=== Section Start ===

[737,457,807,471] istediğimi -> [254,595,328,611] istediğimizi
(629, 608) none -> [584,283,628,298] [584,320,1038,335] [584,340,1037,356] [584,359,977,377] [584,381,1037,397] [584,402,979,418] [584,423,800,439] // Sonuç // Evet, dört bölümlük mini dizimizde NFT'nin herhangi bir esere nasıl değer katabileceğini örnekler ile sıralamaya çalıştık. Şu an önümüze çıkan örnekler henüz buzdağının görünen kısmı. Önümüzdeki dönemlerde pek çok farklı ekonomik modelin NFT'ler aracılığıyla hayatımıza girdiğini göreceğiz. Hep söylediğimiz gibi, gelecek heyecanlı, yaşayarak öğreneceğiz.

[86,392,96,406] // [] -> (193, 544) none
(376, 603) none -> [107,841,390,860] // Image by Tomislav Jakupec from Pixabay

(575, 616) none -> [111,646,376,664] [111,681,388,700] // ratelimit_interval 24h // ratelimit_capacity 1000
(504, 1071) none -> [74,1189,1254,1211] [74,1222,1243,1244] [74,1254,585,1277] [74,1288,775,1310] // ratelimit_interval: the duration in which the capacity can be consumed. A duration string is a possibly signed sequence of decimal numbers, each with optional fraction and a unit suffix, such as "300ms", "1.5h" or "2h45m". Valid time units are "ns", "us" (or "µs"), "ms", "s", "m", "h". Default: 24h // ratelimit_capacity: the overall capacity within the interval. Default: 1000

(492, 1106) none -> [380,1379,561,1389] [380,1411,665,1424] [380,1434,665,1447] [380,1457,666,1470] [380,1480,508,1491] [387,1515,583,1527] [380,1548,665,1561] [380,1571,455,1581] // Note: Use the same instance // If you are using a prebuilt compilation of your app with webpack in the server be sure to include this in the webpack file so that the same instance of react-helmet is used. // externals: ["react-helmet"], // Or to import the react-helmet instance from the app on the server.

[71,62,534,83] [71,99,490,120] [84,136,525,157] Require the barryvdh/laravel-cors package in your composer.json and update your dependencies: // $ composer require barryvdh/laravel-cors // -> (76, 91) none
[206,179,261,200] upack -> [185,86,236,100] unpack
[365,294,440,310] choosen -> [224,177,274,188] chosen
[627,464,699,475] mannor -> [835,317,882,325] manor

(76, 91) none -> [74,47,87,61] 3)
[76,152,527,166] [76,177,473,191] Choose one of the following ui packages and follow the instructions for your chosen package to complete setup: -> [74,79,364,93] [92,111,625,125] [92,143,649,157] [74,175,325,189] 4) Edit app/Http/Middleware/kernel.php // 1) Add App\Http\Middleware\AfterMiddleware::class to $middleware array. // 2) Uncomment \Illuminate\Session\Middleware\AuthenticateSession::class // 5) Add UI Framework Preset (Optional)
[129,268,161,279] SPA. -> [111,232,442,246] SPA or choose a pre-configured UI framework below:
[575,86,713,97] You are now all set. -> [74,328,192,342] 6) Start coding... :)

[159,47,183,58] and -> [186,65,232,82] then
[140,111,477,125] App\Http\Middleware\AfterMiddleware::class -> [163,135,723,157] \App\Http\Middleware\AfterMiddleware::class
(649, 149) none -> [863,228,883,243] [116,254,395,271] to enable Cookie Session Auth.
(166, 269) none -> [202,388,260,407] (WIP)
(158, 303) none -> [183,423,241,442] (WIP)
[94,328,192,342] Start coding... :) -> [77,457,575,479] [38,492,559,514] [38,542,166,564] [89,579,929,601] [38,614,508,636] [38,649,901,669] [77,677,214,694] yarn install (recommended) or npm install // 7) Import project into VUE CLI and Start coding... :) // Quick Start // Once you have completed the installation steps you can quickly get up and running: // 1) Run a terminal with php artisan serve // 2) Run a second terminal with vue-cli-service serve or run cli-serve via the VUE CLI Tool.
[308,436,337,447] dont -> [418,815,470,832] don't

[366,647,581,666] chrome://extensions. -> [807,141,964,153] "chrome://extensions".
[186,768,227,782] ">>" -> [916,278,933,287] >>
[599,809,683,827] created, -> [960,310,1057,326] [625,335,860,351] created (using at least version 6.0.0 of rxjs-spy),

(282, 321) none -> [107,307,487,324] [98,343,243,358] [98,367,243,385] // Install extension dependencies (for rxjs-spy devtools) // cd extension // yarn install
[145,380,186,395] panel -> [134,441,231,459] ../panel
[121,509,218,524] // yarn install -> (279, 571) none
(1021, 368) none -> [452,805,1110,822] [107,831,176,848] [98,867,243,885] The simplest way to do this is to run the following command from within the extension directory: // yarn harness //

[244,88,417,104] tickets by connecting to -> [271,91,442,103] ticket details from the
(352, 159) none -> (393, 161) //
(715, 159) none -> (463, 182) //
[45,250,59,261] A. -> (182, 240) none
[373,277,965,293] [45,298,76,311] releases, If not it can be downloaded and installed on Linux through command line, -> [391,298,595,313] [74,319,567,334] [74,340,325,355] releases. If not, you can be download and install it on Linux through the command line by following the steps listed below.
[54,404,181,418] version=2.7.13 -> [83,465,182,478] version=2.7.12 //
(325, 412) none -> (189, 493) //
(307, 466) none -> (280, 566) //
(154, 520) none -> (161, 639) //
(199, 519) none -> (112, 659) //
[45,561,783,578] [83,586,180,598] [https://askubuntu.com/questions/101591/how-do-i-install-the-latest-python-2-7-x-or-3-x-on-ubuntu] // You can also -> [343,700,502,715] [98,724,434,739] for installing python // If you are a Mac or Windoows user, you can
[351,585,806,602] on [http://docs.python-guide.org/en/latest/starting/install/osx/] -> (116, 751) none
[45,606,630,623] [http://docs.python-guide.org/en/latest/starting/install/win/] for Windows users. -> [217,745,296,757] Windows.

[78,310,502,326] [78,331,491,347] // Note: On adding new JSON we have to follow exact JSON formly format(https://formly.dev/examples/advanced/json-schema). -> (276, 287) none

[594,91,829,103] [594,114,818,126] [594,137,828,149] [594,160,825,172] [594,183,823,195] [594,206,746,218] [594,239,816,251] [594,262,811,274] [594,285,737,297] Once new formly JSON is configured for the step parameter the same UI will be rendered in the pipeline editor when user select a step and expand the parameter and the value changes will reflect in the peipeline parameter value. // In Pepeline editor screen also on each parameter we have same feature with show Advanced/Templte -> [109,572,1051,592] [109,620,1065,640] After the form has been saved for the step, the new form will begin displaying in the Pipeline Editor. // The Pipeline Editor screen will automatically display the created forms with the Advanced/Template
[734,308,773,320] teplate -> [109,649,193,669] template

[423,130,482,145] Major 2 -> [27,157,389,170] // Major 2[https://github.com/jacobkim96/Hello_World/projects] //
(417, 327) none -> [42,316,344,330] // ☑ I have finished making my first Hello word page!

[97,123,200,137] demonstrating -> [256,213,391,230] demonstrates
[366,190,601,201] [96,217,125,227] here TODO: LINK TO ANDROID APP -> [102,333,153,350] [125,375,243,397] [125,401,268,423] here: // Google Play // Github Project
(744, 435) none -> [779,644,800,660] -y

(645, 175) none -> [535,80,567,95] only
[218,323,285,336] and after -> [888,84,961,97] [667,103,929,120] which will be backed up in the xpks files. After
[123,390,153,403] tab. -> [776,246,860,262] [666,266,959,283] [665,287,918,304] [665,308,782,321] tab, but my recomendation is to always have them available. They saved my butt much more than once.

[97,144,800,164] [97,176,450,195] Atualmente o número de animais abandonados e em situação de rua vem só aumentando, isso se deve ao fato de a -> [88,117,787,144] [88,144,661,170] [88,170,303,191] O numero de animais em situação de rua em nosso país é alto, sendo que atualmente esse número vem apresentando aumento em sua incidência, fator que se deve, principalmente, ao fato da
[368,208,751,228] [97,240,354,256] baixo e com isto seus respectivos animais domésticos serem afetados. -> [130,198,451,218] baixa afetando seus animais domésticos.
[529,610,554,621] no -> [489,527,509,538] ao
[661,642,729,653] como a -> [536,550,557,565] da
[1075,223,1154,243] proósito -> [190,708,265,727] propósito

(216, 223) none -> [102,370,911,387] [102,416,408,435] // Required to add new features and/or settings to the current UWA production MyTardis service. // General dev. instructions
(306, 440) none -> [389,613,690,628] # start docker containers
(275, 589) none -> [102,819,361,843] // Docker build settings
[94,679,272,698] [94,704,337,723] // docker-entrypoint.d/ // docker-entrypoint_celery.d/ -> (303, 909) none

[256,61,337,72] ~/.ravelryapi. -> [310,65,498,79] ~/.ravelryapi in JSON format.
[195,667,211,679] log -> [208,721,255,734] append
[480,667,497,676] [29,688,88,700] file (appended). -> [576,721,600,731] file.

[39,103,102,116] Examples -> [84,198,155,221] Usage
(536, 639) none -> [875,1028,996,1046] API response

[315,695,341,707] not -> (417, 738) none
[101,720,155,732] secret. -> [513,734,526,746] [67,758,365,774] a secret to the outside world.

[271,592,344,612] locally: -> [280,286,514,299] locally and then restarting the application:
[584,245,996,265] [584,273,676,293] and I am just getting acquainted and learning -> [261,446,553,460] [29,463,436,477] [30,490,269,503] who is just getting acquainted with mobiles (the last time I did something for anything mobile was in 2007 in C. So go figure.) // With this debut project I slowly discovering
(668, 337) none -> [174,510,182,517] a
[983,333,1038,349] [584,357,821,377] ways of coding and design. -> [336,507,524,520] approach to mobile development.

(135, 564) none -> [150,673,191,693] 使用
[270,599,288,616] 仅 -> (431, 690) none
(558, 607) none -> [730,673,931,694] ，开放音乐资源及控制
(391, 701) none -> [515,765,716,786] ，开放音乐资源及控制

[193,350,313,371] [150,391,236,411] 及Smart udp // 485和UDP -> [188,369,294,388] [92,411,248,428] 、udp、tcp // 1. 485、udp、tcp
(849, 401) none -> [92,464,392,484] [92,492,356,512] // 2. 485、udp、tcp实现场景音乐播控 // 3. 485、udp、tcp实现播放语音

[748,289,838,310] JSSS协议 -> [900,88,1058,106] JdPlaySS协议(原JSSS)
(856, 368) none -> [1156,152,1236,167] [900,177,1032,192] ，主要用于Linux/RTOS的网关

=== Section End ===

TASK INSTRUCTIONS: From the data above, reproduce word for word the lines running from the line with "[206,179,261,200] upack ->" to the line with "[76,152,527,166] [76,177,473,191] Choose", ends included.

REPLY TO THE EXERCISE:
[206,179,261,200] upack -> [185,86,236,100] unpack
[365,294,440,310] choosen -> [224,177,274,188] chosen
[627,464,699,475] mannor -> [835,317,882,325] manor

(76, 91) none -> [74,47,87,61] 3)
[76,152,527,166] [76,177,473,191] Choose one of the following ui packages and follow the instructions for your chosen package to complete setup: -> [74,79,364,93] [92,111,625,125] [92,143,649,157] [74,175,325,189] 4) Edit app/Http/Middleware/kernel.php // 1) Add App\Http\Middleware\AfterMiddleware::class to $middleware array. // 2) Uncomment \Illuminate\Session\Middleware\AuthenticateSession::class // 5) Add UI Framework Preset (Optional)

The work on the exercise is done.